Le retable, le Christ et le clown

Zone de Texte: La Compagnie Octavio

LE RETABLE : Impressions

 

Il y a ce christ complètement agonisant, même pas agonisant, il est mort, on ne peut plus mort, on voit la mort qui c’est déjà attaqué à tout ce qu’il pouvait y avoir de vivant en lui, son corps vert, ses lèvres blanches, il est figé dans la posture de la souffrance , c’est une statue de la douleur, les mains crispées, tendues jusqu’à l’éclatement, pourquoi il a fallu toute cette souffrance, peut-on y voir autre chose que un reproche , un avertissement ?

 

Il est tellement vert qu’on croit presque sentir son odeur, son odeur qui sort du tableau, pour tout envahir, nous rappeler combien il a souffert pour nous, Jésus a une odeur, ça pue la mort, son odeur c’est imprégnée partout dans nos corps , nos cheveux , nos vêtements, l’image est tellement forte que finalement on ne retient que celle-là , un type qui souffre et meurt sur une croix, tout ça pour nous sauver, mais qu’est ce qu’on a bien pu faire de si terrible qu’il faille souffrir à ce point là pour nous sauver, mais qu’est ce qu’on a fait, à qui la faute…

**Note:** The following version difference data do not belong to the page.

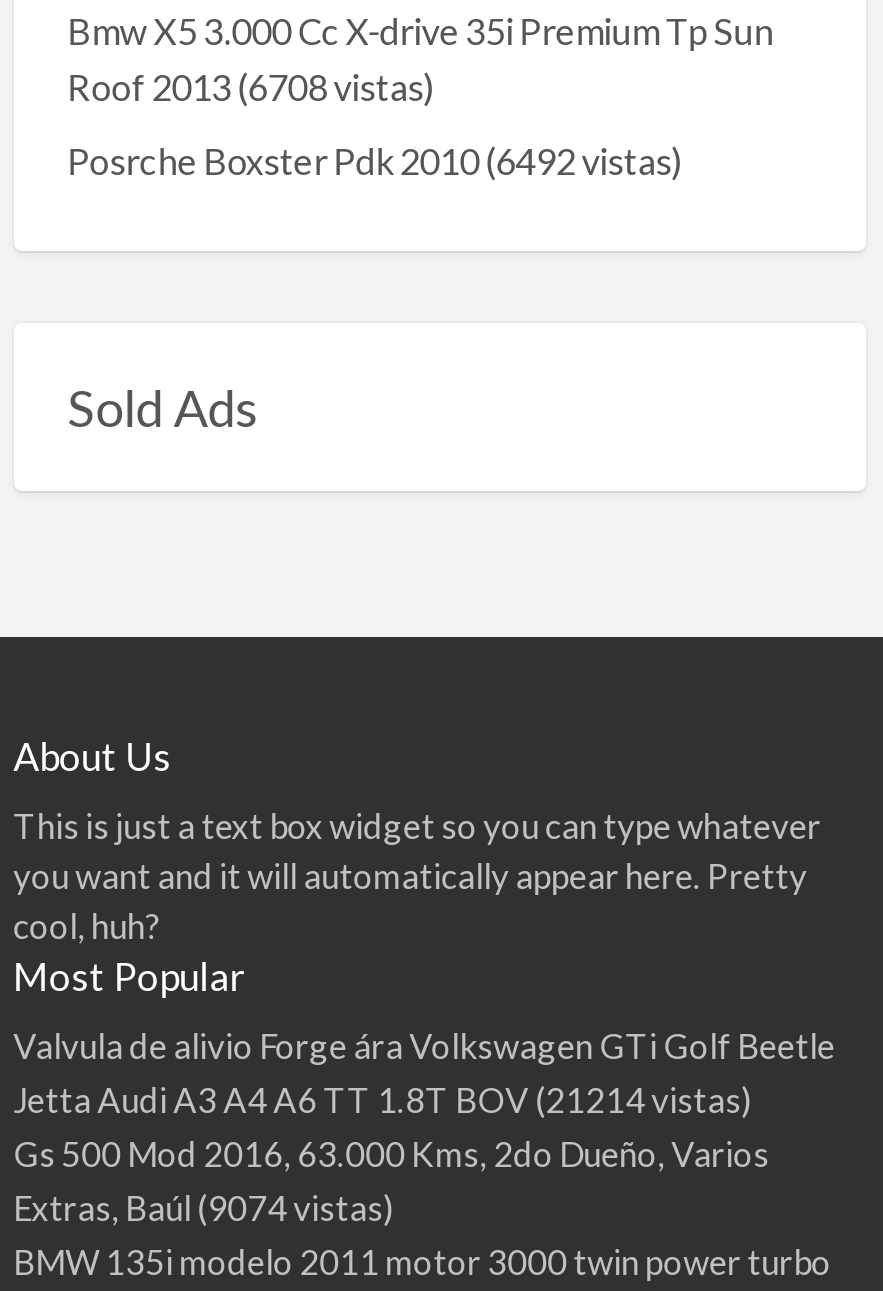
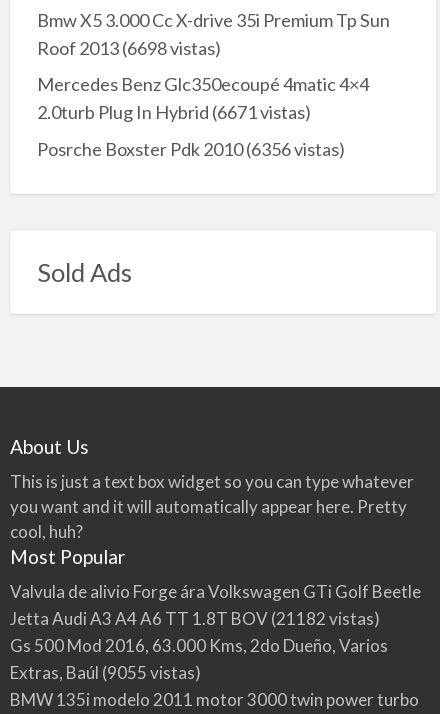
- Roof 2013 (6708 vistas)
- Posrche Boxster Pdk 2010(6492 vistas)
+ Roof 2013 (6698 vistas)
+ Mercedes Benz Glc350ecoupé 4matic 4×4
+ 2.0turb Plug In Hybrid (6671 vistas)
+ Posrche Boxster Pdk 2010(6356 vistas)

- Jetta Audi A3 A4 A6 TT 1.8T BOV (21214 vistas)
+ Jetta Audi A3 A4 A6 TT 1.8T BOV (21182 vistas)

- Extras, Baúl (9074 vistas)
+ Extras, Baúl (9055 vistas)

… la souffrance comme purificateur ? quel est le sens de toute cette souffrance ?

IMAGES D’HORREUR ET NECESSITE DE LA REPRESENTATION

 

 

QU’EST CE QUI JUSTIFIE CETTE SOUFFRANCE ?

ET CE BESOIN DE LA REPRESENTER ?

 

Il doit bien y avoir un sens. Le spectacle est la recherche de ce sens (la religion doit bien être extraordinaire pour justifier ça).

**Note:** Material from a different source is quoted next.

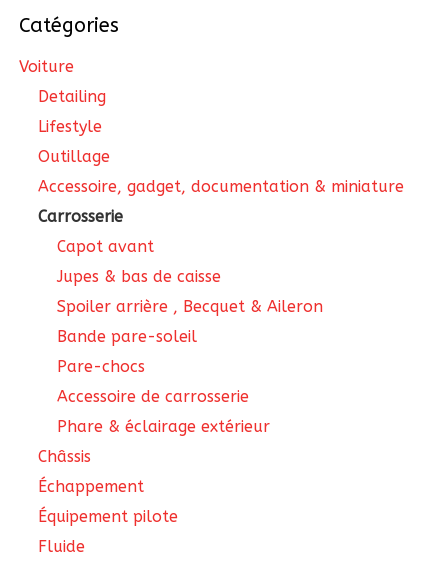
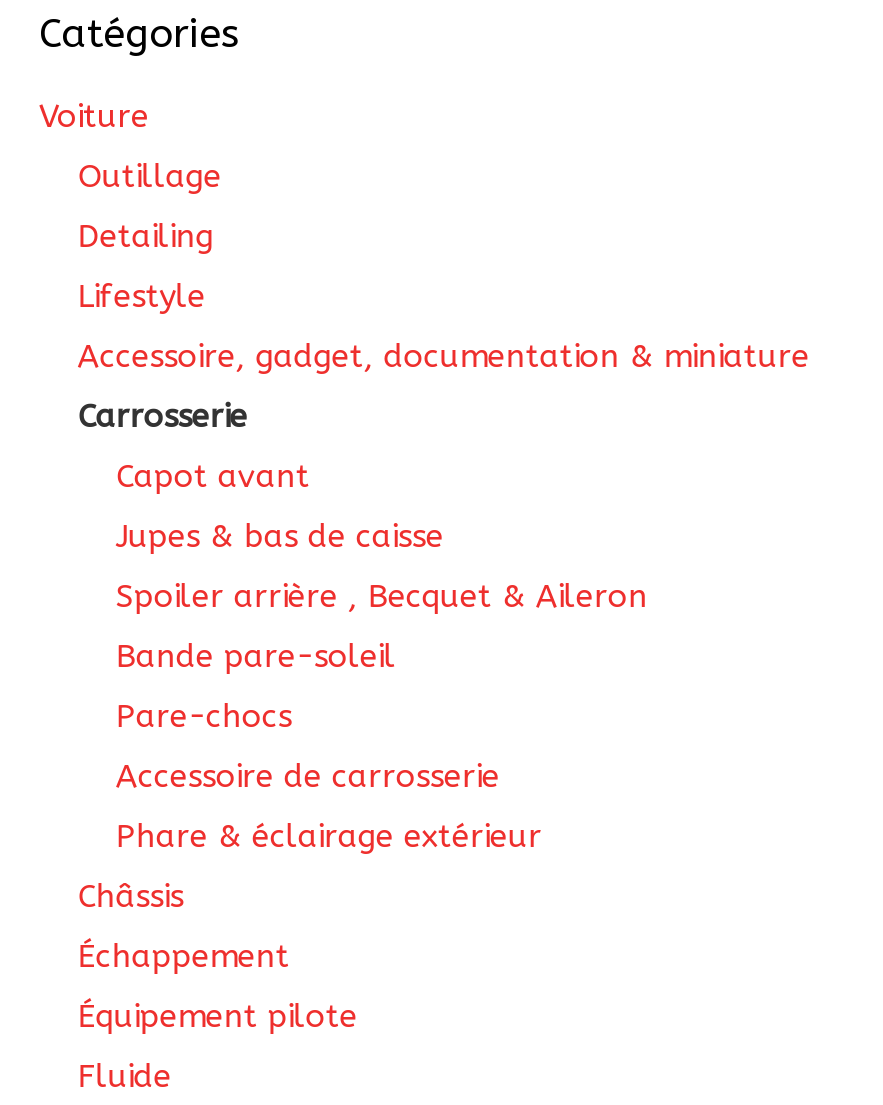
moved down: Detailing | Lifestyle

moved up: Outillage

La souffrance, il faut la représenter pour l’expulser, la conjurer, assouvir cette fascination. Fascination que l’on a de notre propre violence, de notre fin, notre mort (les bouchons sur les autoroutes : les accidents qui nous hypnotisent de l’autre côté de la route).

L’art n’est peut-être que ça, la tentative permanente de mettre notre condition devant nous, une tentative de la maîtriser (disons plutôt d’en être digne), on s’en moque, ou en pleure, c’est pareil. Le tragique et le comique sont intimement liés, ils ont la même fonction, il suffit d’un rien pour qu’Oedipe soit ridicule et monsieur Pipo tragique.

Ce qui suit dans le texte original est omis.